In doing a little research into the nature of the Jupiter symphony, I became aware that this compositional event was not long followed by his death a mere three years later. In my mind, the first event became connected with the second, not, of course, in a causal way, but simply by association. The Jupiter is a crowning orchestral achievement; his death comes after a rapid decline in fortune, both financial and health-wise. It’s the extreme qualities of this juxtaposition that makes their association compelling.
… and Death
Mozart died on December 5, 1791, at the age of 35. The cause of death is uncertain, owing to the limits of post mortem diagnosis. Officially, the record lists the cause as severe miliary fever, referring to a symptomatic skin rash that looks like millet seeds. Since then, many hypotheses have circulated regarding Mozart's death. Some have attributed it to rheumatic fever, a disease he suffered from repeatedly throughout his life.
During the intervening centuries, numerous causes of his untimely demise have been offered, ranging from assassination by his rival, Italian composer Antonio Salieri, to kidney failure and rheumatic fever. In fact, about 150 different theories, both plausible and implausible, have circulated.
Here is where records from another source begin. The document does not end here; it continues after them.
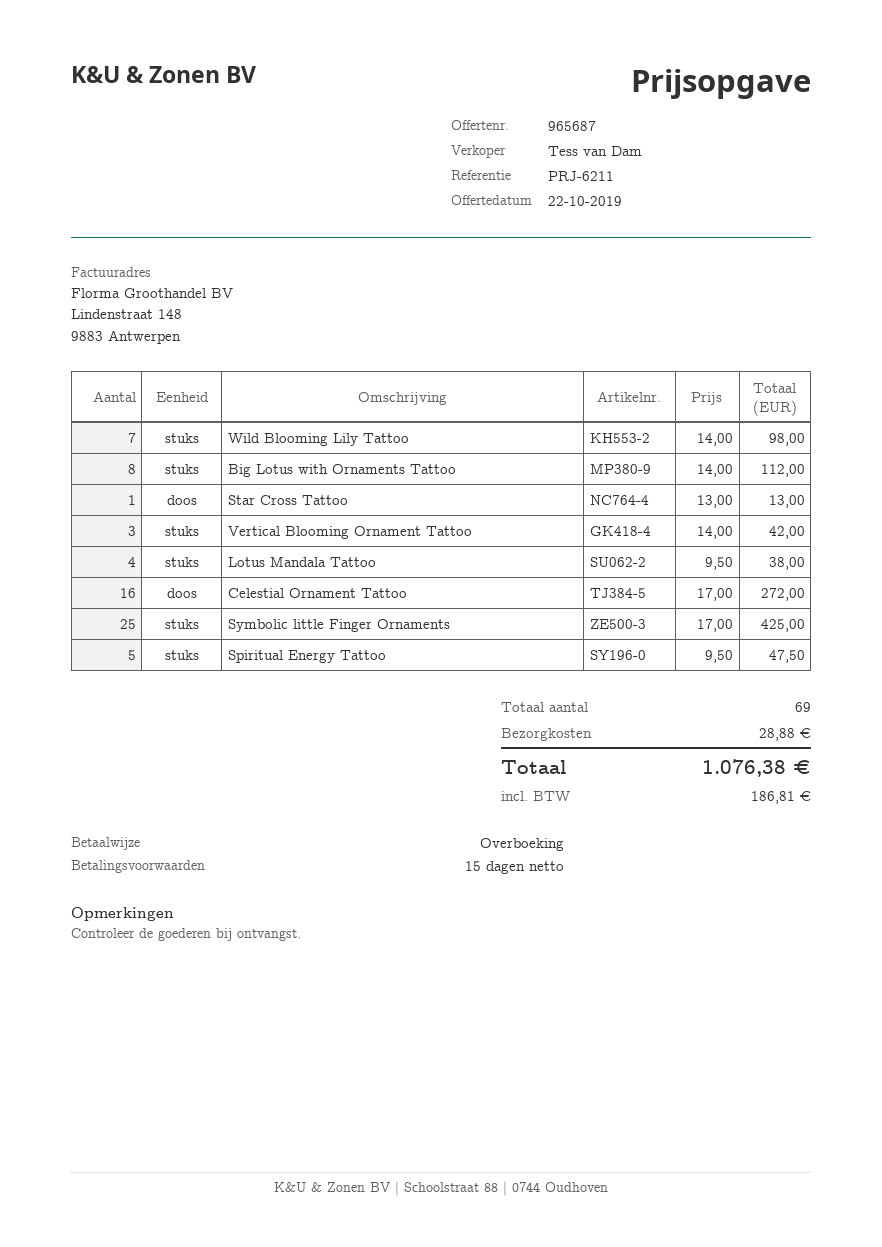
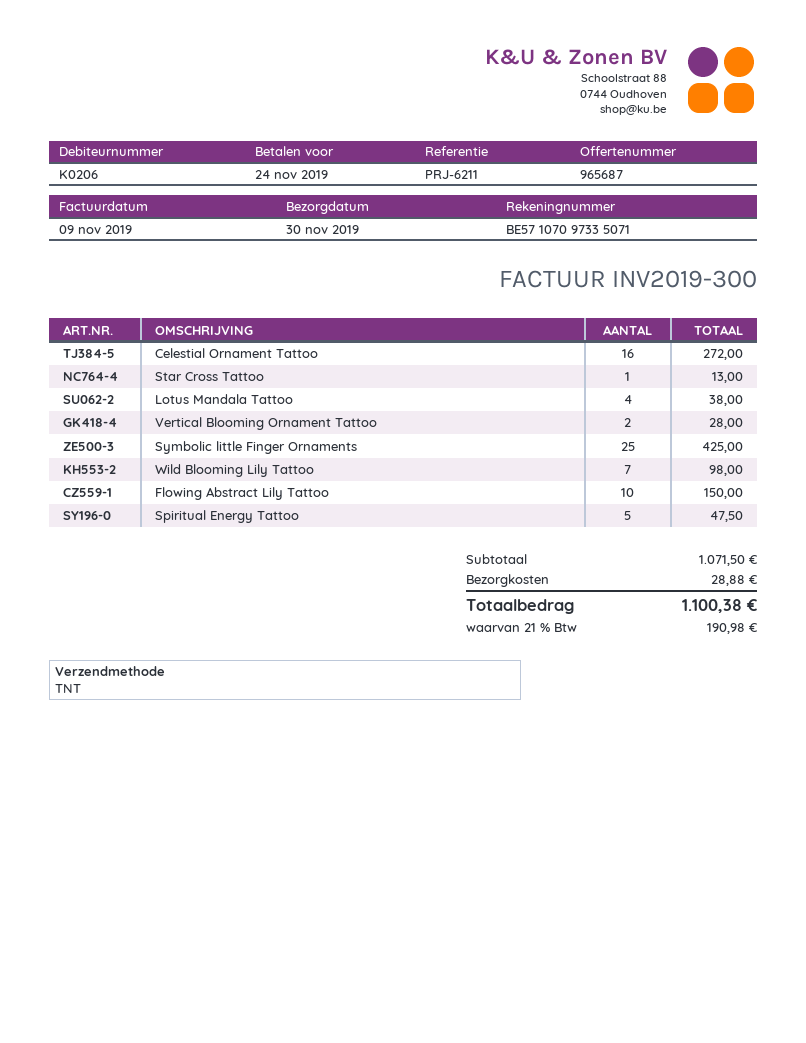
Big Lotus with Ornaments Tattoo: 8 for 112.00 -> none
Vertical Blooming Ornament Tattoo: 3 for 42.00 -> 2 for 28.00
Flowing Abstract Lily Tattoo: none -> 10 for 150.00
tax: 186.81 -> 190.98
total: 1076.38 -> 1100.38

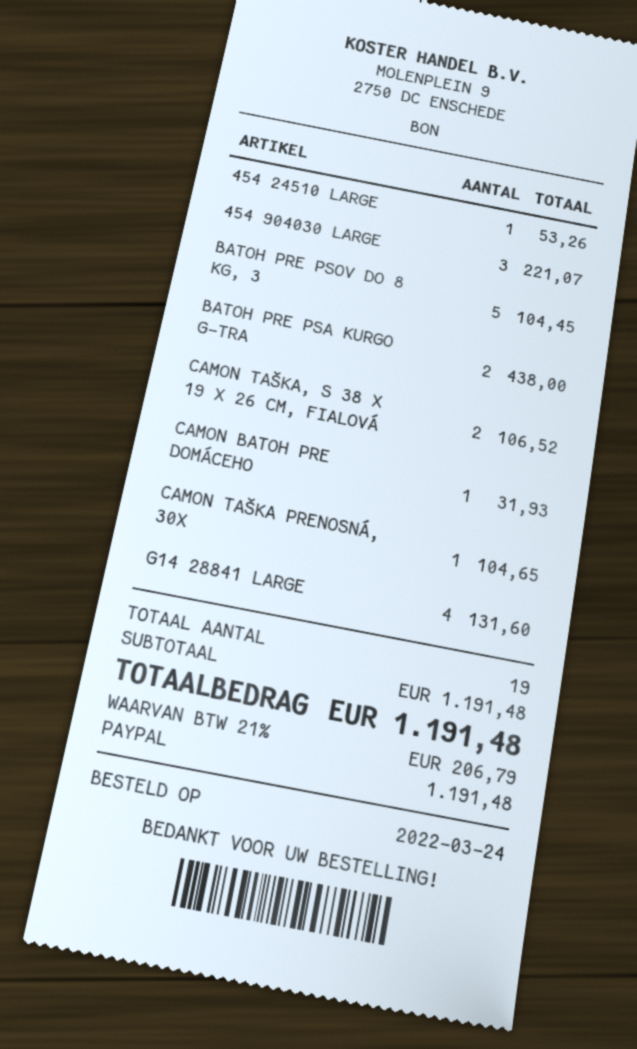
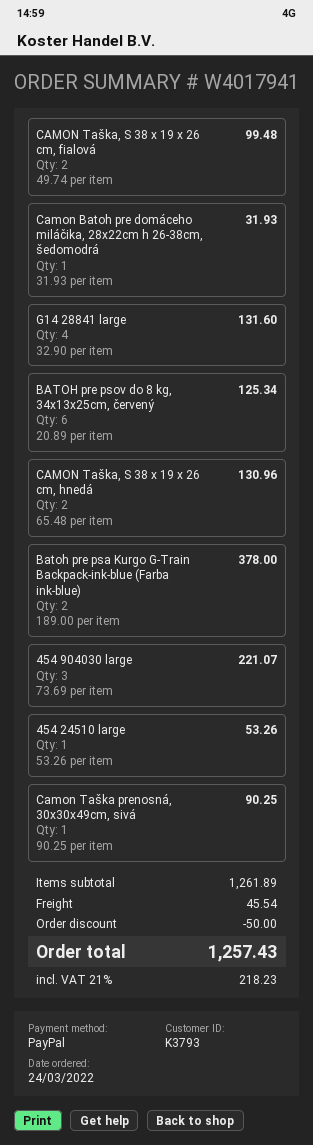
BATOH PRE PSOV DO 8 KG, 3: 5 for 104.45 -> 6 for 125.34
BATOH PRE PSA KURGO G-TRA: 2 for 438.00 -> 2 for 378.00
CAMON TAŠKA, S 38 X 19 X 26 CM, FIALOVÁ: 2 for 106.52 -> 2 for 99.48
CAMON TAŠKA PRENOSNÁ, 30X: 1 for 104.65 -> 1 for 90.25
CAMON Taška, S 38 x 19 x 26 cm, hnedá: none -> 2 for 130.96
subtotal: 1191.48 -> 1261.89
discount: none -> 50.00
shipping: none -> 45.54
tax: 21% = 206.79 -> 21% = 218.23
total: 1191.48 -> 1257.43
None can ever be proven with certainty.
One of the more bizarre but distinctly plausible explanations that popped up in recent times was that Mozart had consumed an undercooked pork chop that ultimately killed him.
According to Jan Hirschmann, a physician at the VA Puget Sound Health Care System in Seattle and an amateur medical sleuth, there is a compelling piece of evidence pointing to the pork chop as the culprit. While searching for clues, Dr Hirschmann came across a letter Mozart penned to his wife, Constanze, in which the composer reported that a servant was bringing him dinner. “And what do I smell?” he wrote. “Pork cutlets! Che gusto. I eat to your health.”
Mozart might have indeed eaten to Constanze’s health but, it would seem, to the detriment of his own. Hirschmann discovered that Mozart passed away a month and a half after the letter had been written. It typically takes that long for trichinosis, an intestinal parasite resulting from eating undercooked or tainted meat, to appear. The reported repulsive symptoms were similarly consistent with this diagnosis.
It was documented that his funeral drew few mourners and Mozart was buried in a common grave. Contrary to the popular notion of it being a travesty that the great man suffered a pauper’s burial, both funeral and burial were in accord with the Viennese custom of the time that only aristocrats and nobility enjoyed public mourning and were allowed to be buried in marked graves. Mozart’s subsequent memorial services and concerts in Vienna and Prague were, however, gratifyingly well attended and his music, thereafter, like the Olympians, became immortal.